La Foi: «Plus un cheminement qu’une identité»

L’archevêque de Marseille invite également à une réflexion sur la notion de frontière: «Elles peuvent être un mur, elles sont aussi un passage. Et, d’autre part, cela peut être bénéfique de réfléchir à partir de la frontière, loin de la centralité, cela offre un autre point de vue». Et d’en venir à la Foi: «C’est plus un cheminement qu’une identité. C’est terrible une identité, cela peut tuer. Et la vocation est l’aventure d’une vie que l’on ne comprend qu’à la fin de cette dernière». Il ajoute: «Chacun a un chemin unique, le pire c’est de lorgner sur celui des autres. Il faut approfondir son chemin. Et, pour cela, on peut avoir besoin du regard des autres. Il faut approfondir sa foi sous le regard de l’Autre à partir des questions qu’il pose et qu’il se pose, chercher dans chaque religion ce qui lui permet de penser la place de l’Autre et, là, nous avons tous du travail à faire. Il est important de penser la différence en cheminant humblement avec elle». Et de conclure sur ce propos: «Il faut faire de l’espace pour Dieu à l’intérieur de soi pour accueillir ceux à qui Dieu a fait de l’espace en lui-même».

«Une citoyenneté inclusive de la diversité»

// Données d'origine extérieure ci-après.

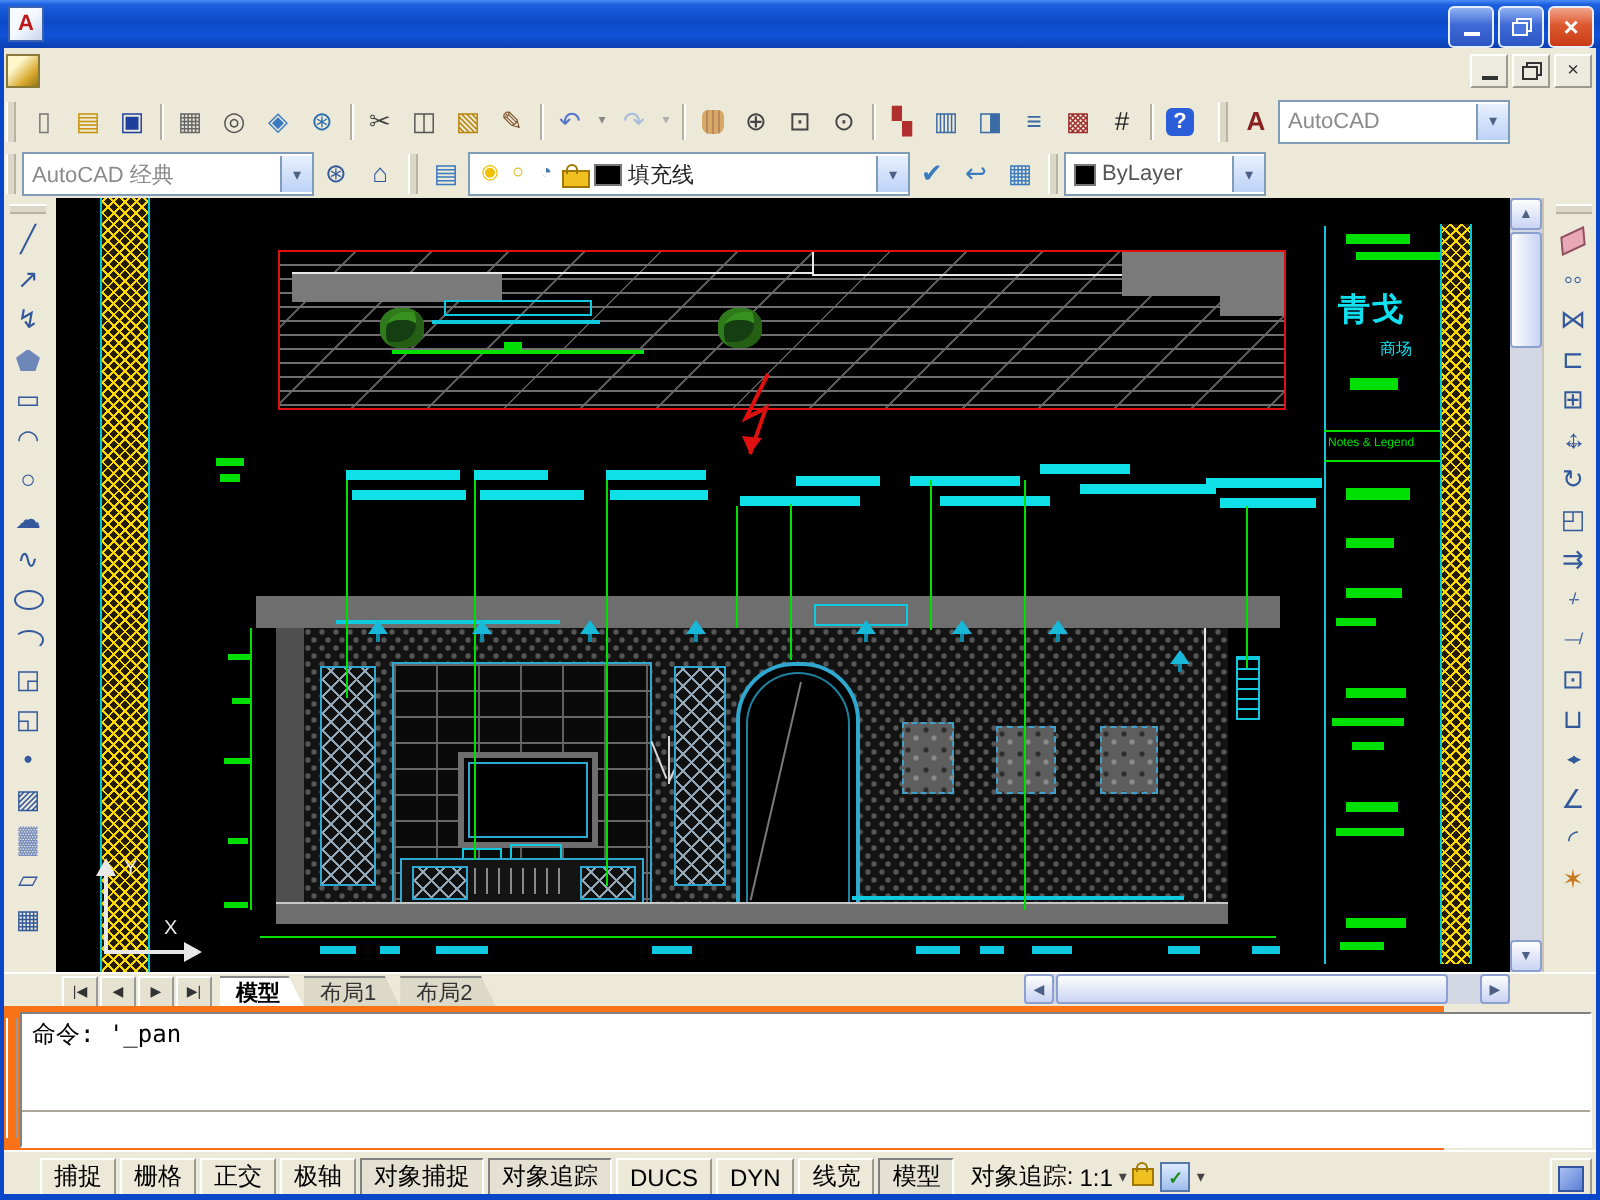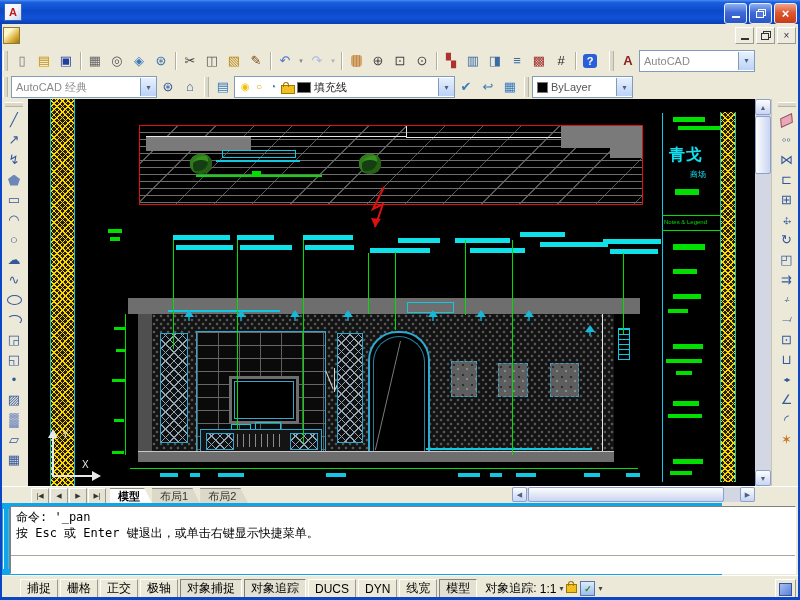--- a/index.html
+++ b/index.html
@@ -128,21 +128,21 @@
   .sthumb{position:absolute;background:linear-gradient(90deg,#FDFDFB,#C9D4F4);border:1px solid #8CA0D0;border-radius:2px;box-sizing:border-box;}
   
   #tabrow{left:0;top:486px;width:800px;height:17px;background:#ECE9D8;border-top:1px solid #fff;display:flex;align-items:center;}
   .navbtn{width:16px;height:14px;margin-left:1px;background:#E6E2D2;border:1px solid;border-color:#fff #999 #999 #fff;
     font-size:7px;display:flex;align-items:center;justify-content:center;color:#333;flex:none;}
   .tab{height:15px;padding:0 12px 0 8px;display:flex;align-items:center;font-size:11px;background:#DDD9C8;color:#333;
     clip-path:polygon(0 0,calc(100% - 8px) 0,100% 100%,0 100%);border-top:1px solid #888;flex:none;}
   .tab.active{background:#FFFFFF;font-weight:bold;color:#000;}
   #hscroll{position:absolute;left:512px;top:487px;width:243px;height:15px;background:#D3D7E3;}
   
-  #cmdwrap{left:0;top:503px;width:722px;height:72px;background:#0ea5e9;}
+  #cmdwrap{left:0;top:503px;width:722px;height:72px;background:#f97316;}
   #cmdgrip{position:absolute;left:3px;top:6px;width:4px;height:60px;border-left:1px solid #fff;border-right:1px solid #999;}
   #cmdbox{position:absolute;left:10px;top:3px;width:784px;height:66px;background:#fff;border:1px solid;border-color:#808080 #fff #fff #808080;}
   #cmdhist{position:absolute;left:0;top:0;right:0;bottom:17px;padding:2px 5px;font-family:"DejaVu Sans Mono",monospace;
     font-size:12px;line-height:16px;border-bottom:1px solid #ACA899;white-space:pre;overflow:hidden;}
   #cmdline{position:absolute;left:0;bottom:0;right:0;height:16px;font-family:"DejaVu Sans Mono",monospace;font-size:12px;padding:0 5px;}
   
   #statusbar{left:0;top:575px;width:800px;height:25px;background:#ECE9D8;border-top:1px solid #fff;display:flex;align-items:center;}
   #coords{margin-left:5px;width:185px;height:17px;border:1px solid;border-color:#9C9A8C #fff #fff #9C9A8C;
     font-size:11px;display:flex;align-items:center;padding-left:4px;background:#ECE9D8;flex:none;}
   .stoggle{height:18px;padding:0 6px;margin-left:2px;display:flex;align-items:center;font-size:12px;background:#ECE9D8;
@@ -644,21 +644,21 @@
   </div>
   <div id="hscroll">
     <div class="sbtn" style="left:0;top:0;width:15px;height:15px;">◀</div>
     <div class="sthumb" style="left:16px;top:0;width:196px;height:15px;background:linear-gradient(#FDFDFB,#C9D4F4);"></div>
     <div class="sbtn" style="right:0;top:0;width:15px;height:15px;">▶</div>
   </div>
 
   <div id="cmdwrap" class="ab">
     <div id="cmdgrip"></div>
     <div id="cmdbox">
-      <div id="cmdhist"><div><div>命令: '_pan</div><div>按 Esc 或 Enter 键退出，或单击右键显示快捷菜单。</div></div></div>
+      <div id="cmdhist"><div><div>命令: '_pan</div></div></div>
       <div id="cmdline"></div>
     </div>
   </div>
 
   <div id="statusbar" class="ab">
     <div style="display:flex;margin-left:18px;">
 
     <div class="stoggle">捕捉</div>
         <div class="stoggle">栅格</div>
         <div class="stoggle">正交</div>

Nayla Tabbara revient à la citoyenneté pour plaider en faveur «d’une citoyenneté inclusive de la diversité tout en garantissant l’existence de l’individu. L’individu n’existe plus au Liban, ce sont les communautés qui existent». Pour elle: «La laïcité ne gère pas la diversité religieuse. Chacun, dans son contexte, doit trouver sa réponse. Au Liban mais aussi en Irak nous menons une réflexion». Un travail qui est accompli aussi «avec le Forum pour la promotion de la paix dans les sociétés musulmanes qui travaille notamment sur la base de la Déclaration de Marrakech sur les droits des minorités religieuses dans le monde islamique en 2016. Nous croyons que nous pouvons penser à des principes sur lesquels nous pouvons tous nous mettre d’accord. La diversité est fondamentale mais le bien commun réside dans les droits de l’Homme, la dignité humaine. Ce sont des normes sur lesquelles nous devons tous nous mettre d’accord». Et elle ne manque pas de soulever: «Je viens du Sud et j’ai l’impression que nous n’avons pas la même valeur. Il faut changer cette mentalité et je rêve d’une théologie qui se construise à partir des plus démunis». Un propos partagé par Monseigneur Aveline: «Les avancées les plus importantes de mon Église ont eu lieu lorsque cette dernière s’est engagée en faveur des pauvres». Et, de la même façon que Nayla Tabbara insiste sur l’importance du dialogue engagé entre musulmans. Monseigneur Aveline met en exergue la nécessité de dialoguer avec les autre religions mais aussi entre chrétiens de la relation avec les autres religions.